• TASK DETAILS
From the records below, report the number of lines that contain "center", and add nothing.

-------------------------

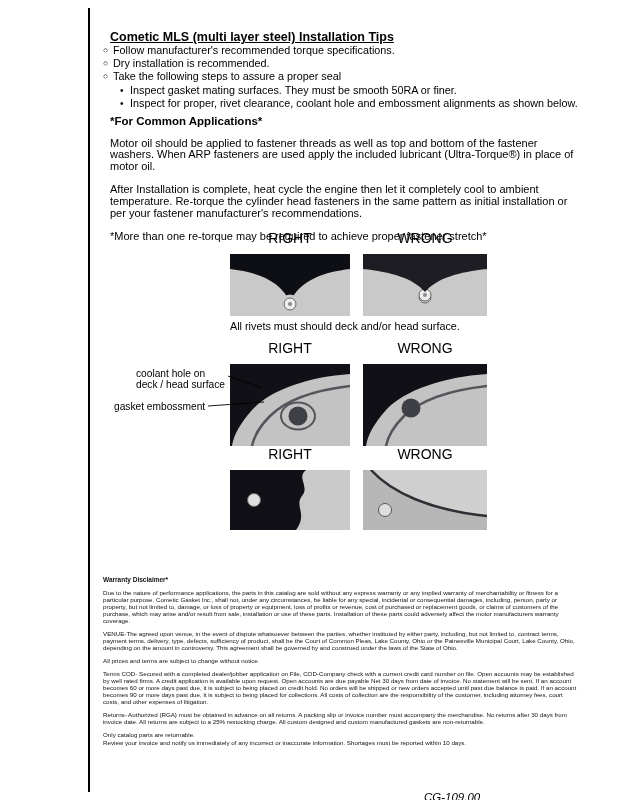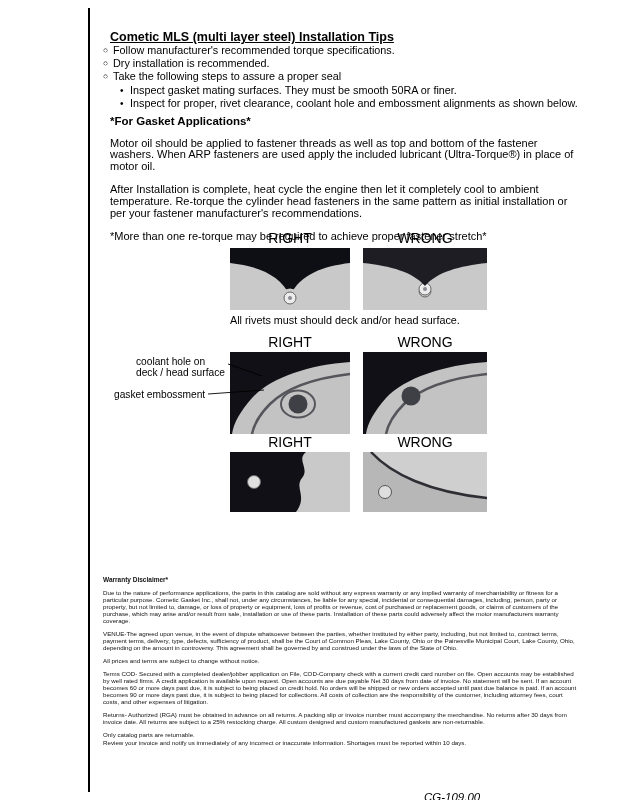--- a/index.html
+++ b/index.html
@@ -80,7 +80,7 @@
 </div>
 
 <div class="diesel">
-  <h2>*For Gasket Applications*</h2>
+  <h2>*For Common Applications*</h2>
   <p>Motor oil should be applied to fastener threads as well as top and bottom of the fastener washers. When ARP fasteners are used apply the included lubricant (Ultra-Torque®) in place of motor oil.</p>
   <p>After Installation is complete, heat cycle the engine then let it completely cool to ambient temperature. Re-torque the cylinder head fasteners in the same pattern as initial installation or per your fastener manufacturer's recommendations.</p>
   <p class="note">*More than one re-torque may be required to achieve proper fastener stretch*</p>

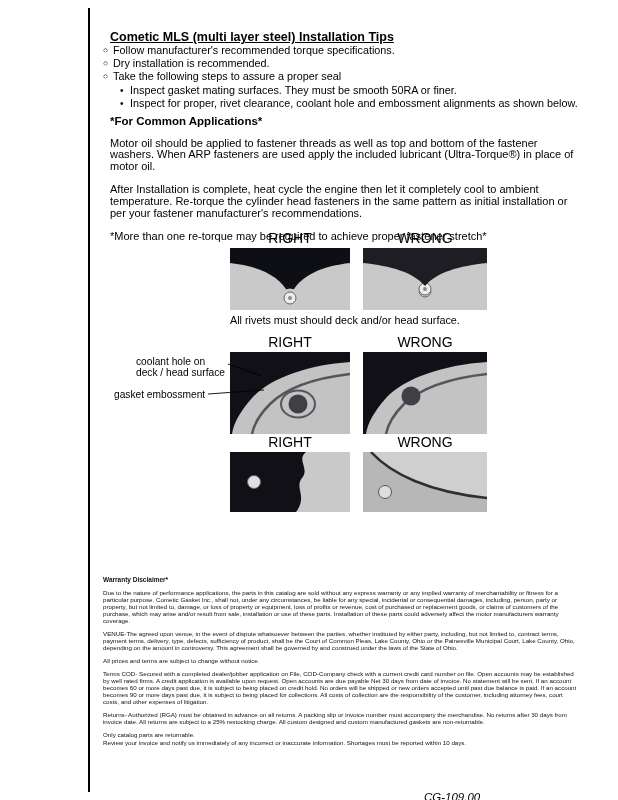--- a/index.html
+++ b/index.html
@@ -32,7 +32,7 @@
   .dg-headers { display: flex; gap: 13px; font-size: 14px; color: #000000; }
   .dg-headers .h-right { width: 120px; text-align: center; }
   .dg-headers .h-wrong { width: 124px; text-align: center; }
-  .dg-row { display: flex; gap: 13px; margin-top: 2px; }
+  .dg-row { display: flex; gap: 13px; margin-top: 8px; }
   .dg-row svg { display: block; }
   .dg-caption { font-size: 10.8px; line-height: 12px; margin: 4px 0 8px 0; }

-------------------------

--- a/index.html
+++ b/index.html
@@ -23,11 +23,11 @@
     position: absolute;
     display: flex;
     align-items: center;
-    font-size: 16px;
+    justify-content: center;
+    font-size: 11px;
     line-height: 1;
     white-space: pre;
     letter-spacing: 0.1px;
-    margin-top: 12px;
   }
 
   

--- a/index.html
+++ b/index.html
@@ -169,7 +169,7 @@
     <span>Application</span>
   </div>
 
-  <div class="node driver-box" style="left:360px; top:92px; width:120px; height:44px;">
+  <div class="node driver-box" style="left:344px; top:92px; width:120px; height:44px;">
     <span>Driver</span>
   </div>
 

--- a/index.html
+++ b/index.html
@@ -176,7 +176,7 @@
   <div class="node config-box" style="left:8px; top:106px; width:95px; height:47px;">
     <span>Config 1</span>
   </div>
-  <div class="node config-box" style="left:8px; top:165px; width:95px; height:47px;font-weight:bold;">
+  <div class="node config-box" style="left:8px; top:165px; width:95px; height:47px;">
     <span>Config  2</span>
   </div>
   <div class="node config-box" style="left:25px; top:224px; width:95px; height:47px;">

-------------------------

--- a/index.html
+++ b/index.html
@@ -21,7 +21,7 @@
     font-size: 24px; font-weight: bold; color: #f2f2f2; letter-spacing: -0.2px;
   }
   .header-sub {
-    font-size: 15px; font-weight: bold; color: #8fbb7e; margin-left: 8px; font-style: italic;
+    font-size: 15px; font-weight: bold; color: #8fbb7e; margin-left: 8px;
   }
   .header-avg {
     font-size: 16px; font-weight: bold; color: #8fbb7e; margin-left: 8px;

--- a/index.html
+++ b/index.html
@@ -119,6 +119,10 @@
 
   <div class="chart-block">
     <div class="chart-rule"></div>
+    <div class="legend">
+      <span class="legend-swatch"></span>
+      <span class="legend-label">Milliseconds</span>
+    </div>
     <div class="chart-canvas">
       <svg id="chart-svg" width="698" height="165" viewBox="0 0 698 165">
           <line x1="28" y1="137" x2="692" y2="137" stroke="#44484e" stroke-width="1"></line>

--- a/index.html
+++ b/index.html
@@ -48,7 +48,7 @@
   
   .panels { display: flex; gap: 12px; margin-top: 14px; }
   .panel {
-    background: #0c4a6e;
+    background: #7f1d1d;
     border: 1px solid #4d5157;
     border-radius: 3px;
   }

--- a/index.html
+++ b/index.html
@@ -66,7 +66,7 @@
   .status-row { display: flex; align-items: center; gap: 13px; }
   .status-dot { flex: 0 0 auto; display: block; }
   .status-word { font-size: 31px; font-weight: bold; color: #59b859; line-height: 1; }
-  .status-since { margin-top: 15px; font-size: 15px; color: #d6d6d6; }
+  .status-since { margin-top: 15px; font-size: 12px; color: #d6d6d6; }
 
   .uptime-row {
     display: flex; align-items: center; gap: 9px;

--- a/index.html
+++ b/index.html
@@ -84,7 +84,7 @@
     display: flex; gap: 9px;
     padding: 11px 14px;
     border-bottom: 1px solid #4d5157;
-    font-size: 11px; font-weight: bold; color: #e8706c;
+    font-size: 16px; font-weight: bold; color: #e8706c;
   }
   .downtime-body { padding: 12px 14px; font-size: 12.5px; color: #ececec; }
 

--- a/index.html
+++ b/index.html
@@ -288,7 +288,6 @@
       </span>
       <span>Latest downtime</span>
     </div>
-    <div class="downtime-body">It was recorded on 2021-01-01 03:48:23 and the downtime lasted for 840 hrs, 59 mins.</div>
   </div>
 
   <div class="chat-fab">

-------------------------

• EXPECTED ANSWER
6